Background: The effects of non-pharmaceutical interventions in the prevention of cardiovascular diseases (CVD) in older adults remains unclear. Therefore, the aim was to investigate the effect of 2000 IU/day of vitamin D3, omega-3 fatty acids (1 g/day), and a simple home strength exercise program (SHEP) (3×/week) on lipid and CVD biomarkers plasma changes over 3 years, incident hypertension and major cardiovascular events (MACE).

Methods: The risk of MACE (coronary heart event or intervention, heart failure, stroke) was an exploratory endpoint of DO-HEALTH, incident hypertension and change in biomarkers were secondary endpoints. DO-HEALTH is a completed multicentre, randomised, placebo-controlled, 2 × 2 × 2 factorial design trial enrolling 2157 Europeans aged ≥70 years.

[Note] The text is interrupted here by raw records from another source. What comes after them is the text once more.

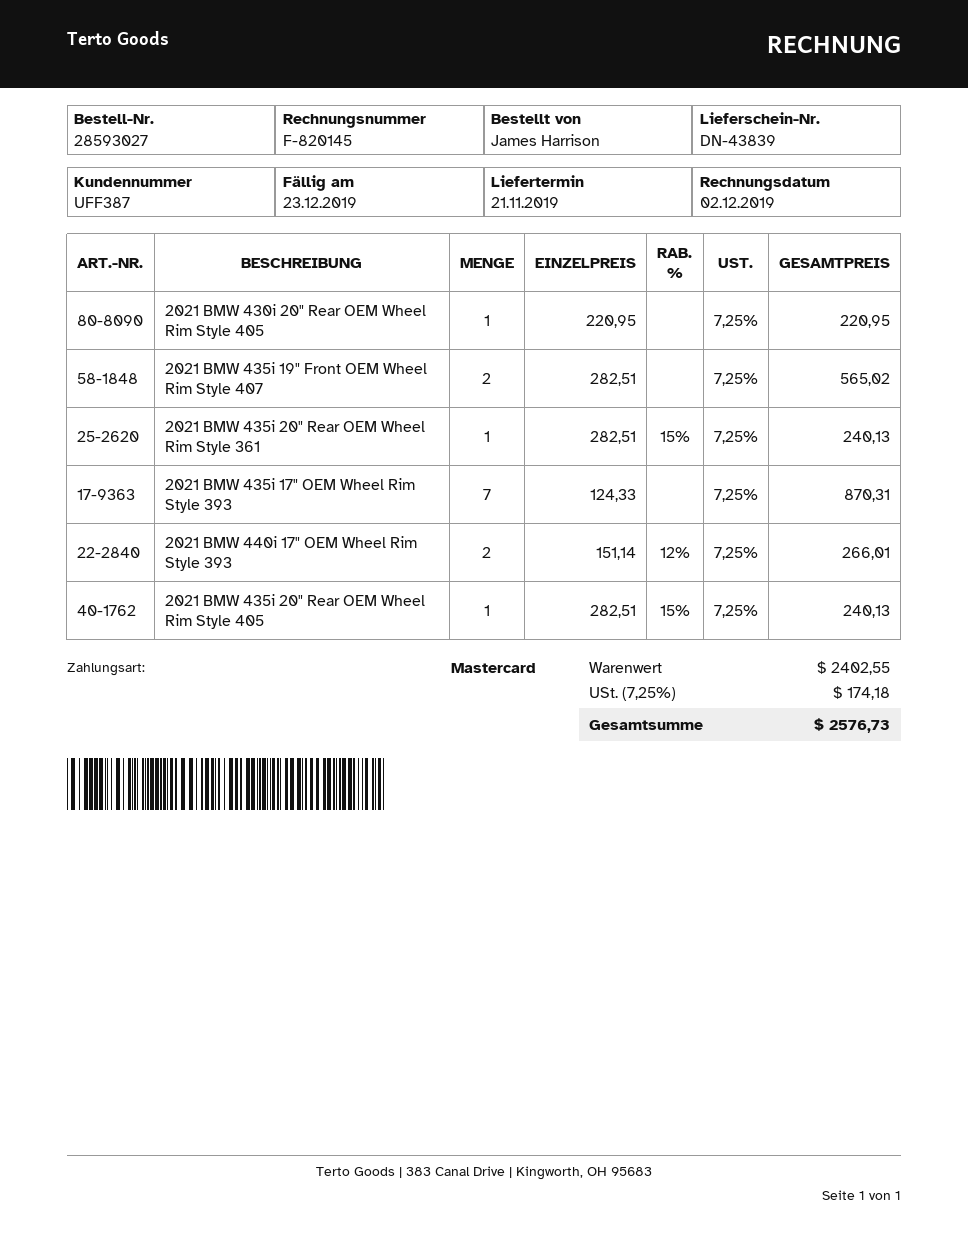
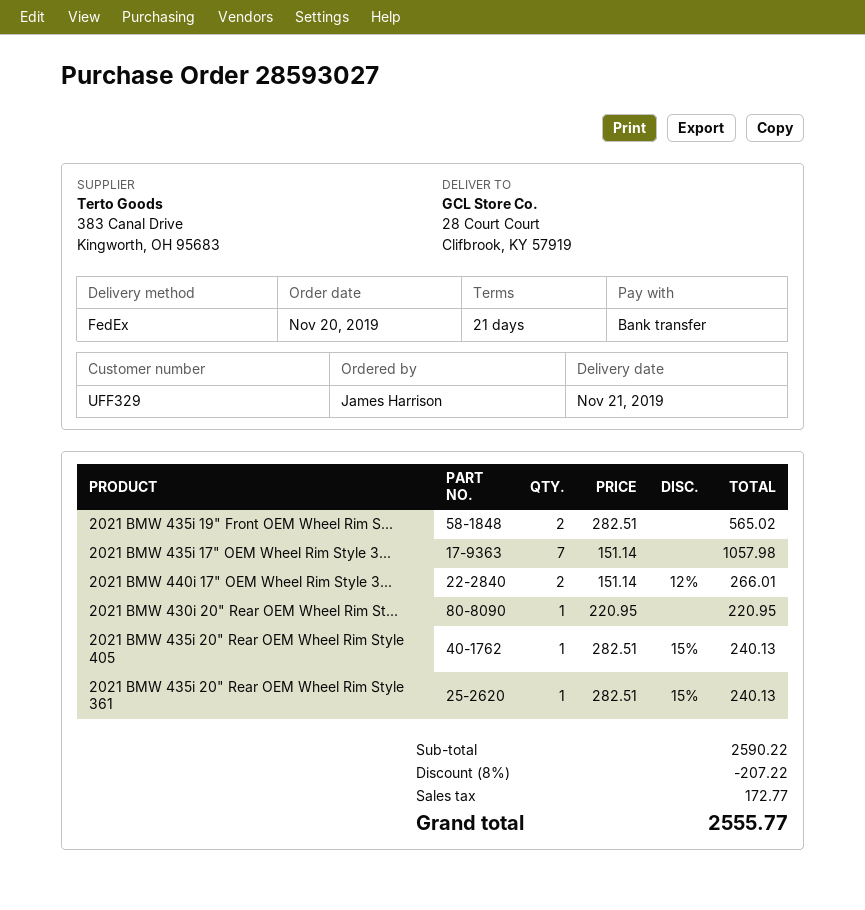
customer number: UFF387 -> UFF329
payment method: Mastercard -> bank transfer
2021 BMW 435i 17" OEM Wheel Rim Style 393: 7 x 124.33 = 870.31 -> 7 x 151.14 = 1057.98
subtotal: 2402.55 -> 2590.22
discount: none -> 8% = 207.22
tax: 174.18 -> 172.77
total: 2576.73 -> 2555.77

Results: Participants’ median age was 74 [72, 77] years, 61.7% were women, 82.5% were at least moderately physically active, and 40.7% had 25(OH)D < 20 ng/mL at baseline. Compared to their controls, omega-3 increased HDL-cholesterol (difference in change over 3 years: 0.08 mmol/L, 95% CI 0.05-0.10), decreased triglycerides (-0.08 mmol/L, (95%CI -0.12 to -0.03), but increased total- (0.15 mmol/L, 95%CI 0.09; 0.2), LDL- (0.11 mmol/L, 0.06; 0.16), and non-HDL-cholesterol (0.07 mmol/L, 95%CI 0.02; 0.12). However, neither omega-3 (adjustedHR 1.00, 95%CI 0.64-1.56), nor vitamin D3 (aHR 1.37, 95%CI 0.88-2.14), nor SHEP (aHR 1.18, 95%CI 0.76-1.84) reduced risk of MACE or incident hypertension compared to control.

Conclusion: Among generally healthy, active, and largely vitamin D replete, older adults, treatment with omega-3, vitamin D3, and/or SHEP had no benefit on MACE prevention. Only omega-3 supplementation changed lipid biomarkers, but with mixed effects.